Texas Yoga Group Visits Children at SOS Nicaragua
Texas Yoga Group Visits Children at SOS Nicaragua
The idea came about last year when Claudia and her husband were visiting the SOS Children’s Villages in Matagalpa, Nicaragua, as part of a yoga retreat. 

A curious boy asked her and her husband, Thomas, where they were staying during their visit. They told the boy they were staying at an ecolodge called Selva Negra, a well-known resort in the country that is run by Claudia’s family. The boy said he had heard of it but never been. Other children at the SOS Village said the same. 

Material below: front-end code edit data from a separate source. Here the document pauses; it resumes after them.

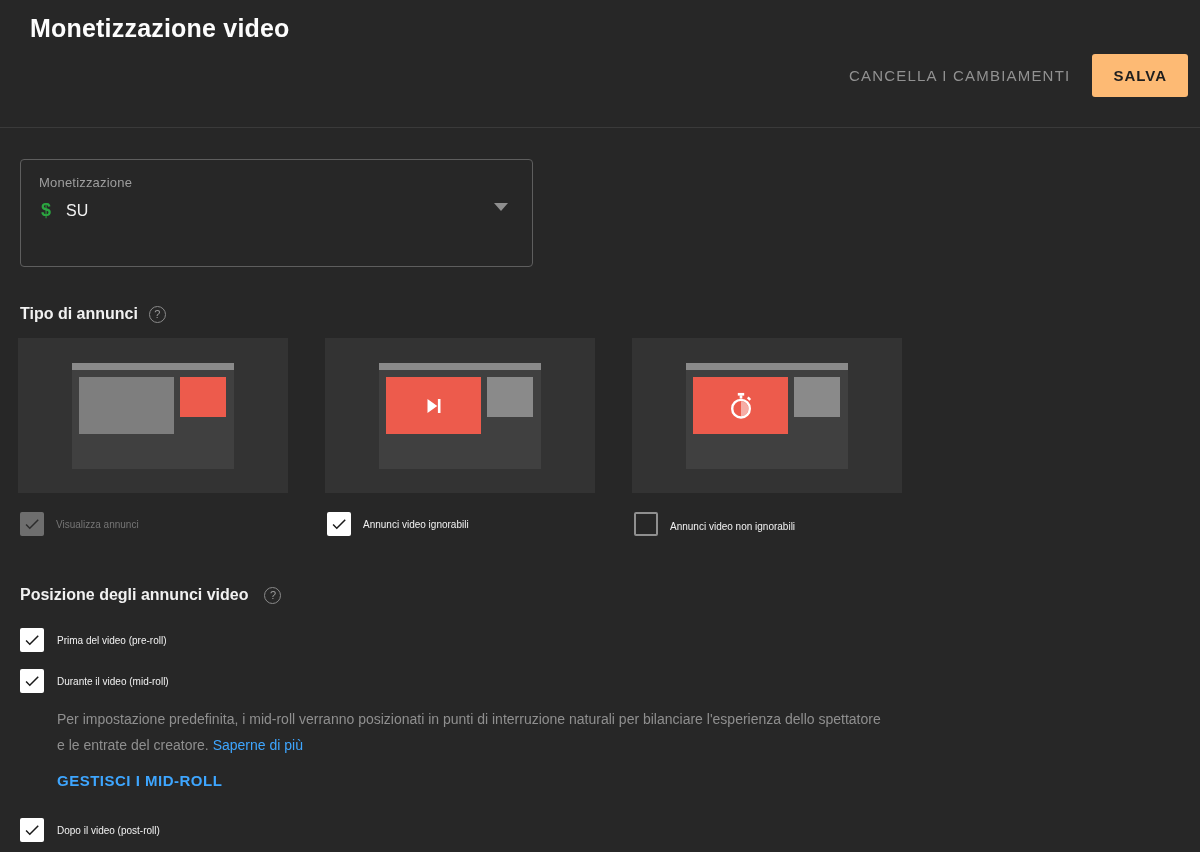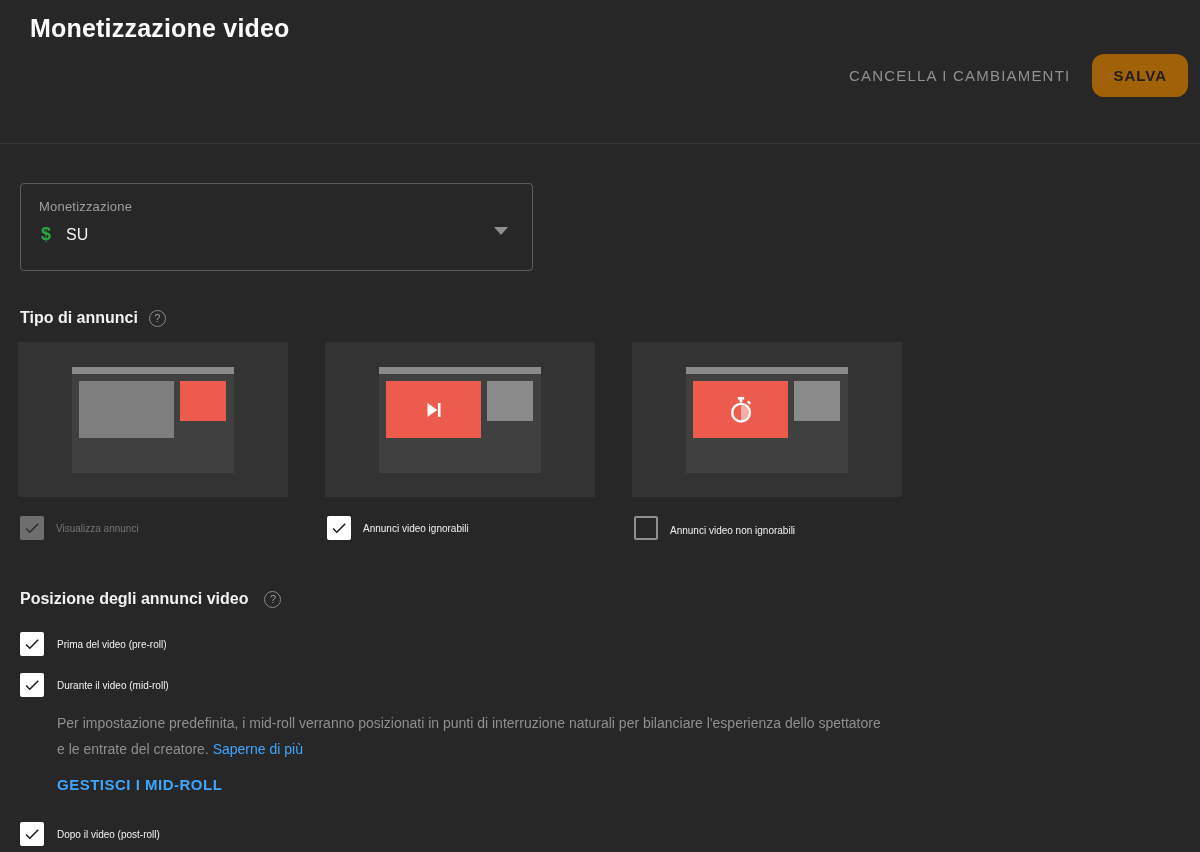--- a/index.html
+++ b/index.html
@@ -12,7 +12,7 @@
 
   
   .header {
-    height:144px;
+    height:128px;
     padding:14px 12px 0 30px;
     border-bottom:1px solid #3a3a3a;
   }

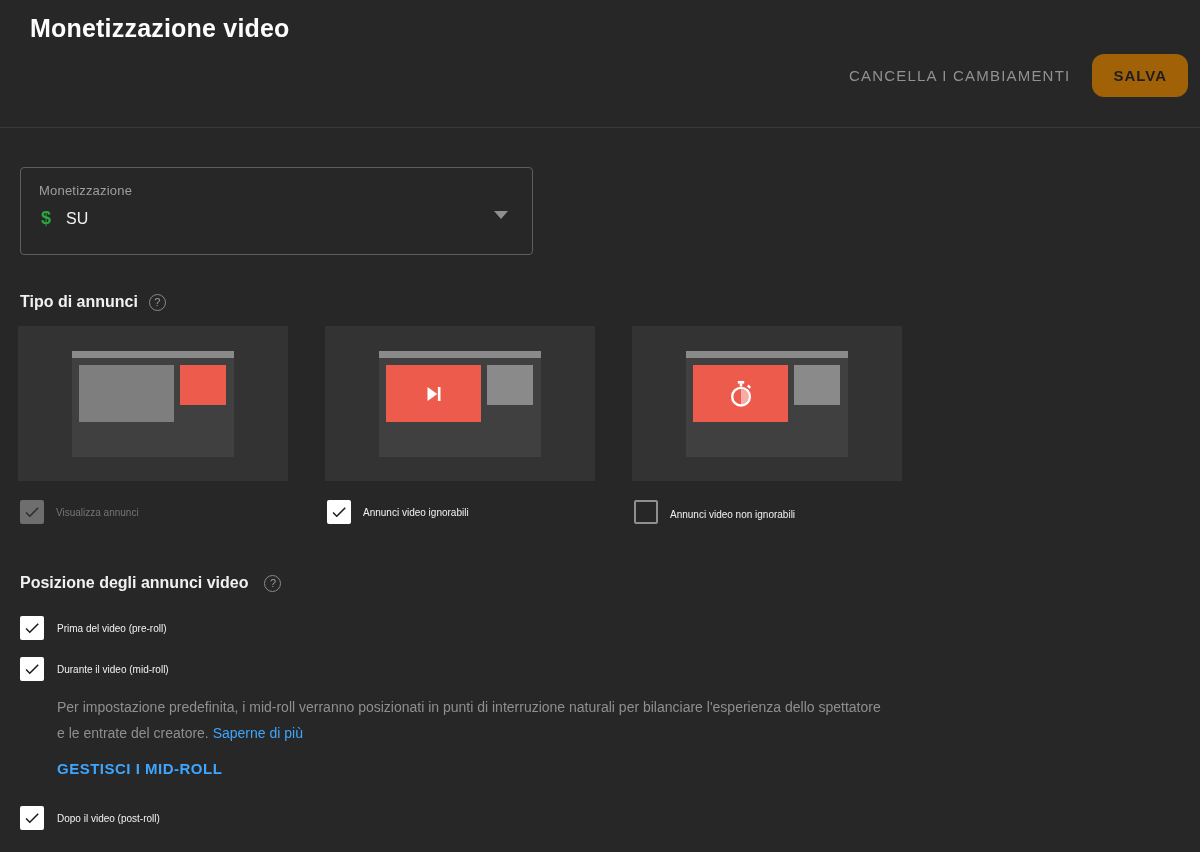--- a/index.html
+++ b/index.html
@@ -40,14 +40,14 @@
   }
   .save-btn {
     border:none; cursor:pointer;
-    background:#a16207;
+    background:#fdba74;
     color:#1e1e1e;
     font-family:inherit;
     font-size:15px;
     font-weight:700;
     letter-spacing:1px;
     padding:13px 21px;
-    border-radius:12px;
+    border-radius:3px;
   }
 
   

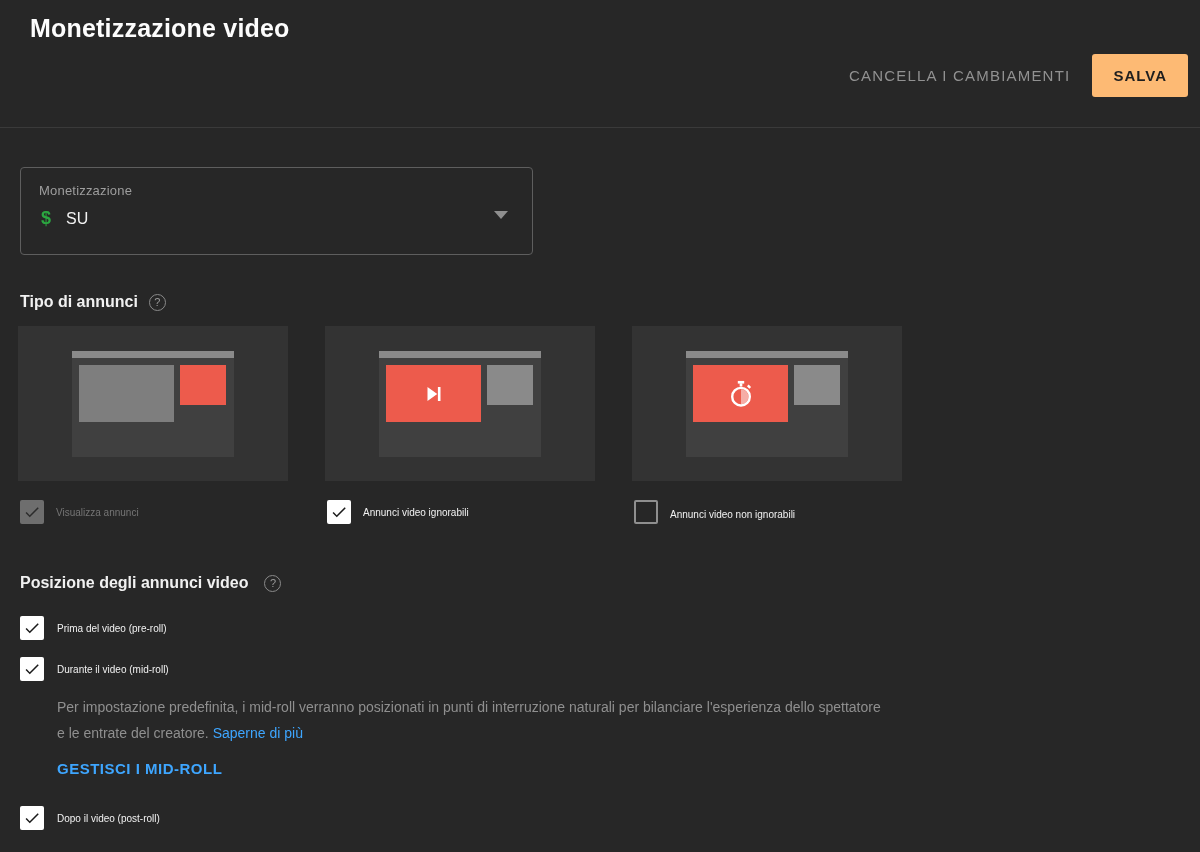--- a/index.html
+++ b/index.html
@@ -55,13 +55,12 @@
 
   
   .select-field {
-    width:513px; height:88px;
+    width:513px; height:108px;
     border:1px solid #5e5e5e;
     border-radius:4px;
     padding:15px 18px;
     position:relative;
     cursor:pointer;
-    margin-top:8px;
   }
   .select-label { font-size:13px; color:#9e9e9e; letter-spacing:.2px; }
   .select-value-row {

That’s when the couple decided that, during their next visit, they would take all of the children at the SOS Village on a field trip to the ecolodge.  They returned to their yoga studio in Austin, Texas, and fundraised enough money among their fellow yogis to take all 100 children at the SOS Village to the Selva Negra ecolodge the next year. Just last month, Claudia returned from her visit. 

“We all desire to make a difference in someone else’s life, and this is a beautiful and tender way to give of ourselves,” said Claudia, whose family is from Matagalpa.  

At the ecolodge, which is nestled deep in the rainforest, the children from the nearby SOS Village rode horses, played soccer, went hiking and even had a chance to whack a piñata. There were 14 other yogis who accompanied Claudia and her husband on this trip, their fifth consecutive visit to the SOS Village. 
 
Claudia and Thomas in front of the SOS Village in Matagalpa with children who live at the Village.

“Through these five years, we have been able to watch many of these children grow and leave the [SOS] village as fully capable and resilient human beings,” she said. “I have enjoyed seeing how the [SOS] moms help bring out the talents of the children and pair them up with activities to help them grow and make their skills blossom.” 

Part of Claudia’s motivation for visiting the SOS Village in Matagalpa stems from a Hindu principle called “seva,” a Sanskrit word meaning “selfless service.” And in an effort to demonstrate the value of service to the children, Claudia took a number of them to volunteer at a nearby nursing home.  

“It was really special to see them serve and help a community close to them,” Claudia said. 

The director of the SOS Village, Erwin Rocha, said that the yogis’ annual visit benefits everyone at the SOS Village, not just the children. The SOS Mothers, he said, have incorporated into their lives some of the meditation and yoga practices they learned from Claudia and her friends. In turn, they’ve been able to be even better mothers to the children. 

Mr. Rocha is particularly grateful for the support Claudia provides for the children. Between Claudia and her husband, her yoga studio, and 10 members of her yoga studio, 22 children at the SOS Village in Matagalpa have committed supporters sponsoring them. Some of them have joined Claudia on her visits. 

Beyond the financial support, Mr. Rocha also recognizes the significance of the personal bonds that Claudia and her yogis have created with these children. 

“For the children, these visits have opened more doors to new friendships and new, fun experiences,” he said. 

Next year, Claudia plans to make it to all six SOS Villages in Nicaragua, the oldest of which was built in 1973. Today, there are about 500 children and youth growing up across the six SOS Villages in Nicaragua. There are an additional 1,700 families, including families in Matagalpa, who are enrolled in SOS Family-Strengthening Programs.